Blog#53: Heretics, Part One
Part One
It was Easter recently. When I was a kid, this was a time for eating, not to say pigging out. On Friday, there were hot cross buns. Nowadays you can buy hot cross buns all year round, but then they were a treat reserved for not-so-good Friday.
I would have recovered from the bun feast just in time for the main event: chocolate eggs on Sunday. This was the one and only day of the year when I would regularly and conspicuously overeat. I would make myself ill. It was bizarre: I never did it on any other day. Only on Easter egg Sunday.
The other thing about Easter, or hot cross bun Friday to be precise, was the Crucifixion. 'Good' Friday: for whom? Not for the guy on the cross.
I could never make it out. By age eight, I guess, I had pretty much given up on Christianity in general. It appeared to be based upon belief in a bunch of weird and often not very pleasant stories about a load of people from the distant past, and from a place that I had no connection with. There was nothing properly uplifting or nourishing for spirit or soul in this Bible stuff, and nobody actually took the time to explain to me why I ought to believe in these stories any more than the Beano comic I read every week. The reason nobody explained this to me was, I eventually figured, because they couldn't.....
As far as the Bible went, the Crucifixion was pretty much the pits. I just couldn't get it. This was supposed to be the centre of religious belief for many many people - a guy dying a slow and agonising death, nails hammered into his feet and hands, blood spurting out of the wounds as his life slowly seeps away. Torture, essentially. Was this the best that organised religion had to offer? What kind of future for humans was being predicated here? I wasn't signing up for it, anyway.

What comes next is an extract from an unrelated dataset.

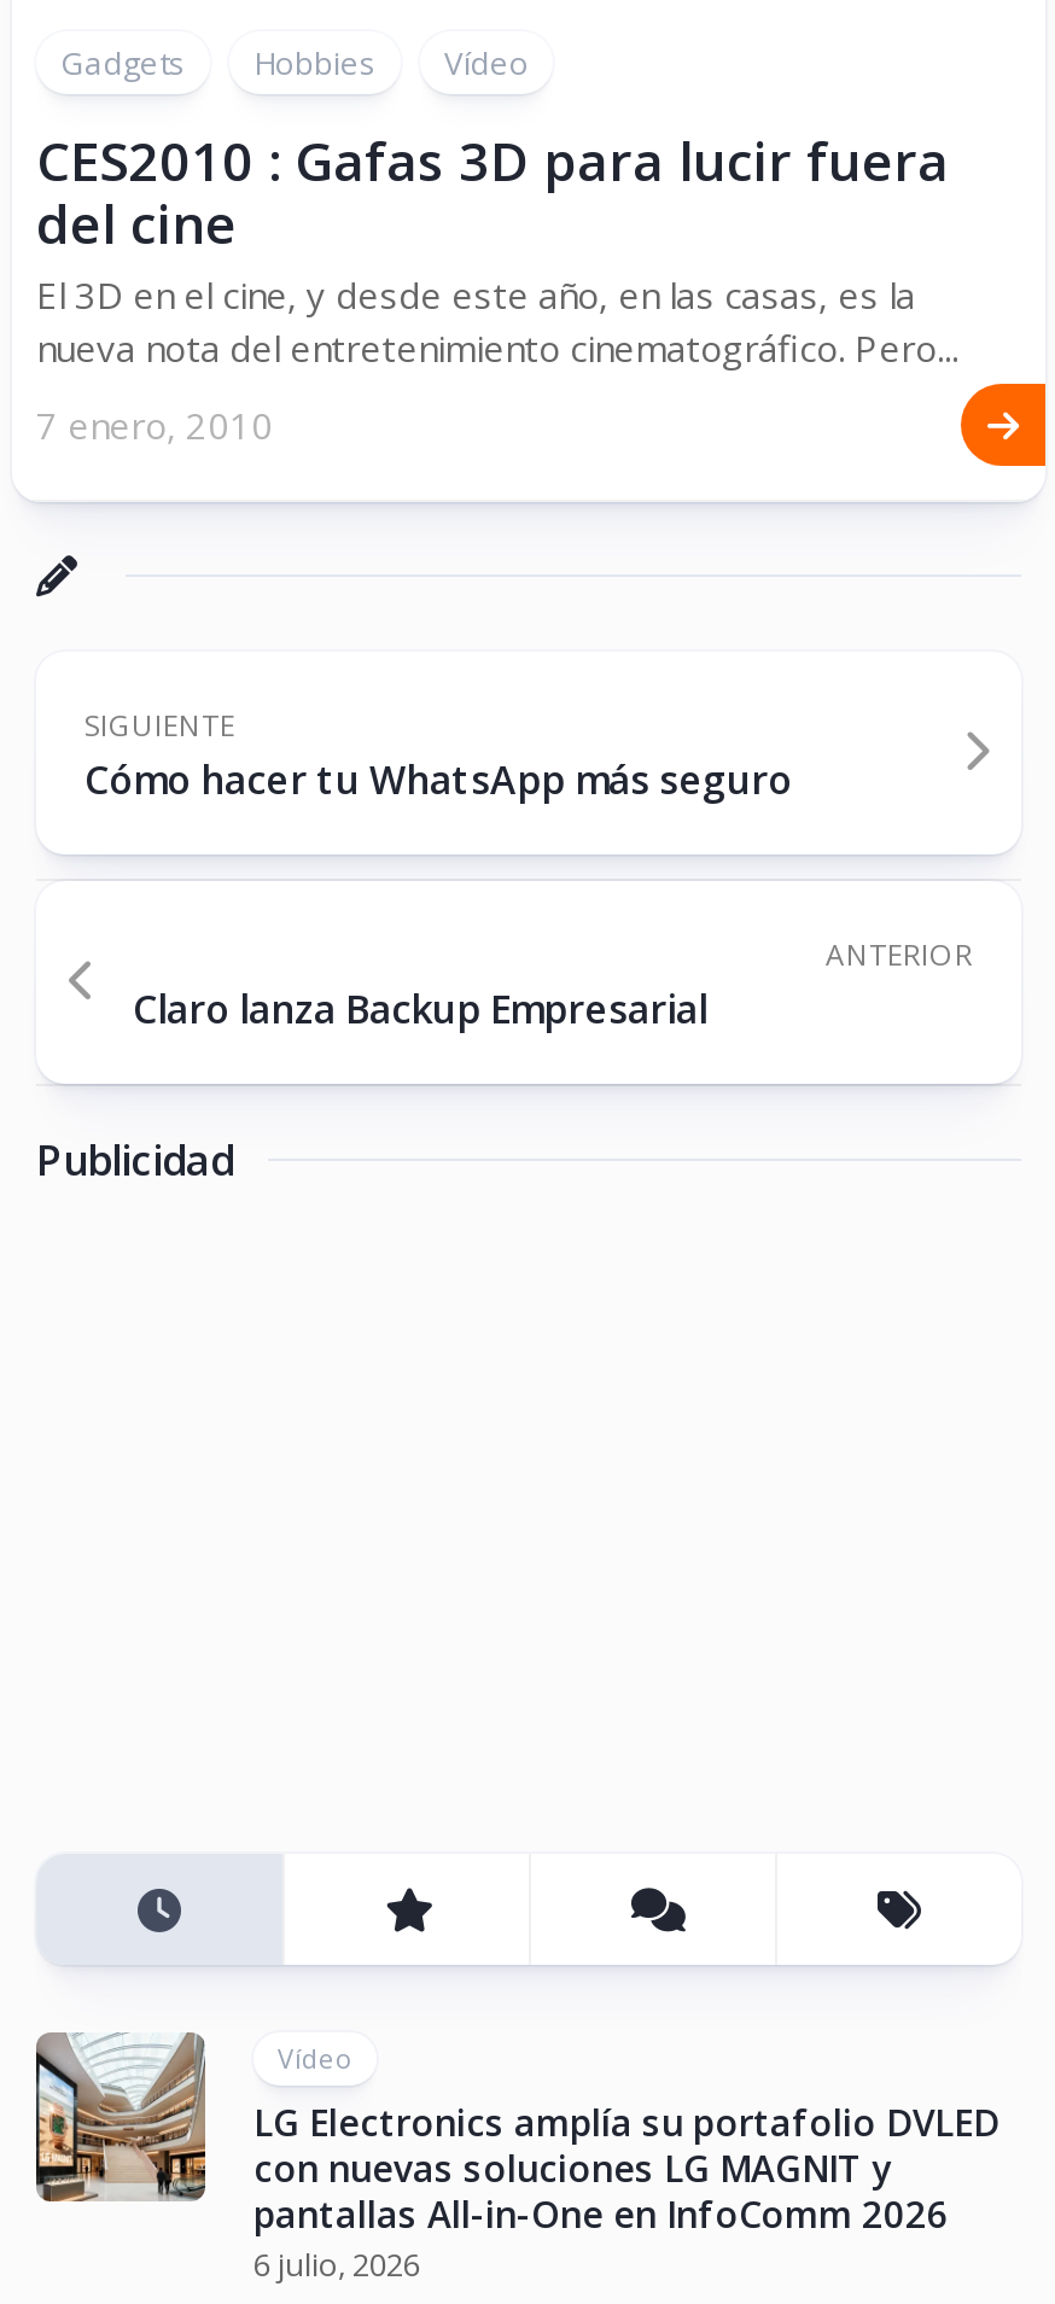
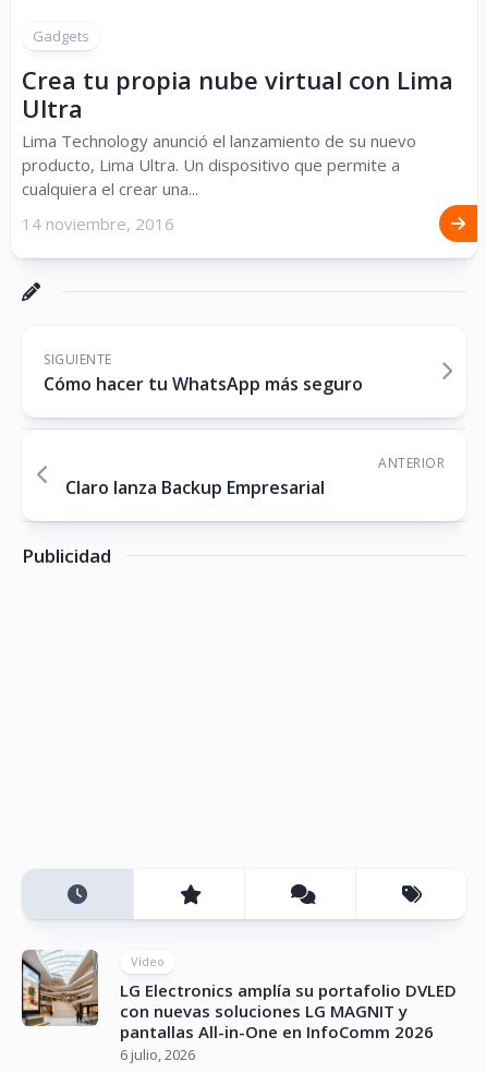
[36,40,958,448] Hobbies | Vídeo | CES2010 : Gafas 3D para lucir fuera | del cine | El 3D en el cine, y desde este año, en las casas, es la | nueva nota del entretenimiento cinematográfico. Pero... | 7 enero, 2010 -> [22,63,453,234] Crea tu propia nube virtual con Lima | Ultra | Lima Technology anunció el lanzamiento de su nuevo | producto, Lima Ultra. Un dispositivo que permite a | cualquiera el crear una... | 14 noviembre, 2016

From what I could make out, Jesus was apparently dying for our sins, to save us all. I found that funny. He never asked me if I wanted to be saved, to be saved by him. It all sounded a bit presumptuous. Imagine if I tell you over coffee one morning that I'm going to die for your sins, to save you. And then I go away and jump off the nearest bridge. How are you going to feel? Pretty bad, I guess. Guilty; irrational guilt. Traumatised. Ah, yes, now it's all beginning to make sense. What's this Christian lark all about anyway.....? Getting confused and messed up by this bloke-on-the-cross-to-save-the-world stuff. Got it.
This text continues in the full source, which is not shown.